■ Task item
All of the data should be copied exactly, with the pictures left out.

Data for review below:

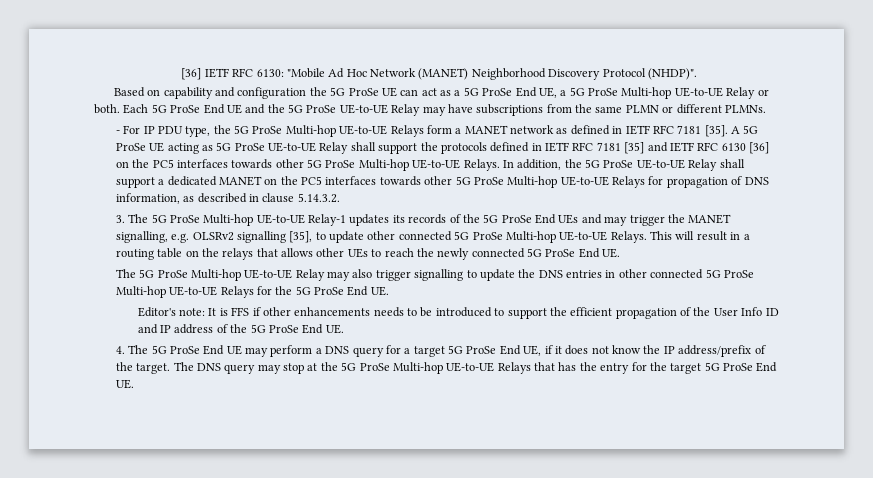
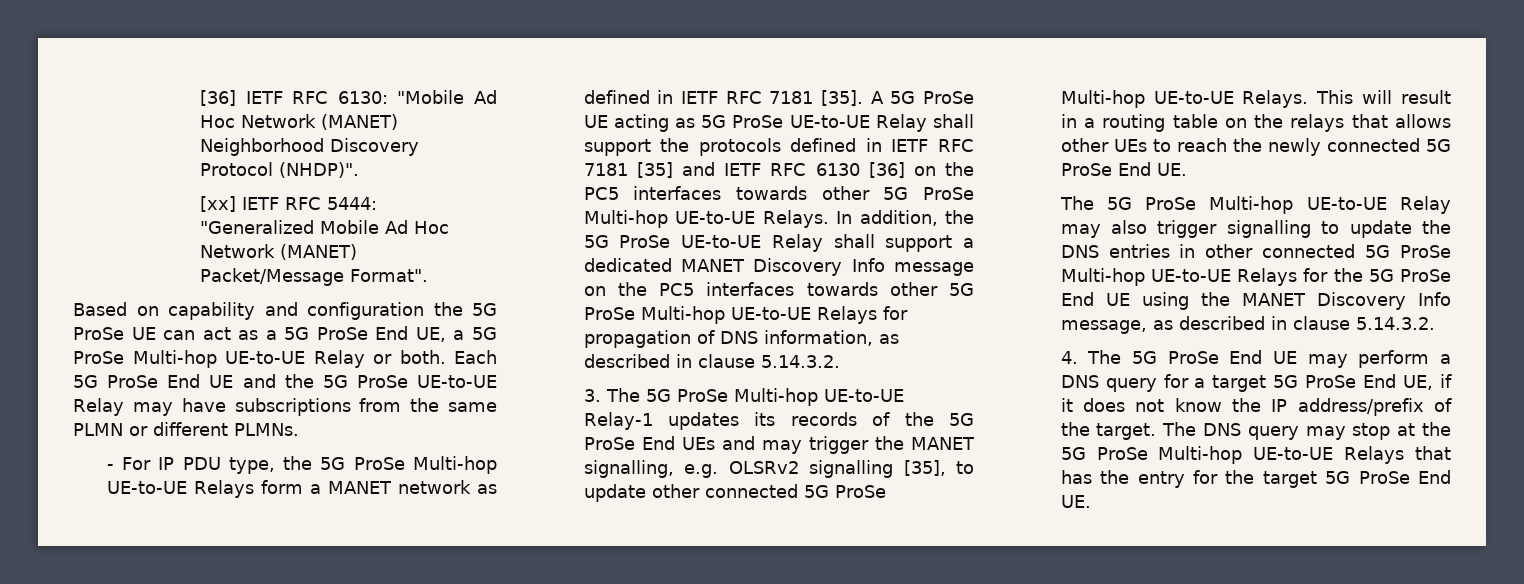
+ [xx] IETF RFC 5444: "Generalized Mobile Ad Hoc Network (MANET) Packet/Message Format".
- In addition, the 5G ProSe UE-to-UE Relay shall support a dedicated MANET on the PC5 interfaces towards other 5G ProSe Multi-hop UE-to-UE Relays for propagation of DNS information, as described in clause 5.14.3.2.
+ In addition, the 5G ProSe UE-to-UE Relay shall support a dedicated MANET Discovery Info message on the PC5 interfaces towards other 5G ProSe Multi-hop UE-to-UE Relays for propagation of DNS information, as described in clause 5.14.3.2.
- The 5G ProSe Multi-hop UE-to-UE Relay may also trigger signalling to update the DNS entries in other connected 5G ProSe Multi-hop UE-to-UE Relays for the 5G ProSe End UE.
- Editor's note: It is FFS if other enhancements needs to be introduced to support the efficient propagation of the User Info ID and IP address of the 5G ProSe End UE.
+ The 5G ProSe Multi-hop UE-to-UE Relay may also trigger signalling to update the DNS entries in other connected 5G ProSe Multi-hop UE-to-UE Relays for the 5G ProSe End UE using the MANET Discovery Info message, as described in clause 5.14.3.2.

End of Data for review.

■ Task solution
+ [xx] IETF RFC 5444: "Generalized Mobile Ad Hoc Network (MANET) Packet/Message Format".
- In addition, the 5G ProSe UE-to-UE Relay shall support a dedicated MANET on the PC5 interfaces towards other 5G ProSe Multi-hop UE-to-UE Relays for propagation of DNS information, as described in clause 5.14.3.2.
+ In addition, the 5G ProSe UE-to-UE Relay shall support a dedicated MANET Discovery Info message on the PC5 interfaces towards other 5G ProSe Multi-hop UE-to-UE Relays for propagation of DNS information, as described in clause 5.14.3.2.
- The 5G ProSe Multi-hop UE-to-UE Relay may also trigger signalling to update the DNS entries in other connected 5G ProSe Multi-hop UE-to-UE Relays for the 5G ProSe End UE.
- Editor's note: It is FFS if other enhancements needs to be introduced to support the efficient propagation of the User Info ID and IP address of the 5G ProSe End UE.
+ The 5G ProSe Multi-hop UE-to-UE Relay may also trigger signalling to update the DNS entries in other connected 5G ProSe Multi-hop UE-to-UE Relays for the 5G ProSe End UE using the MANET Discovery Info message, as described in clause 5.14.3.2.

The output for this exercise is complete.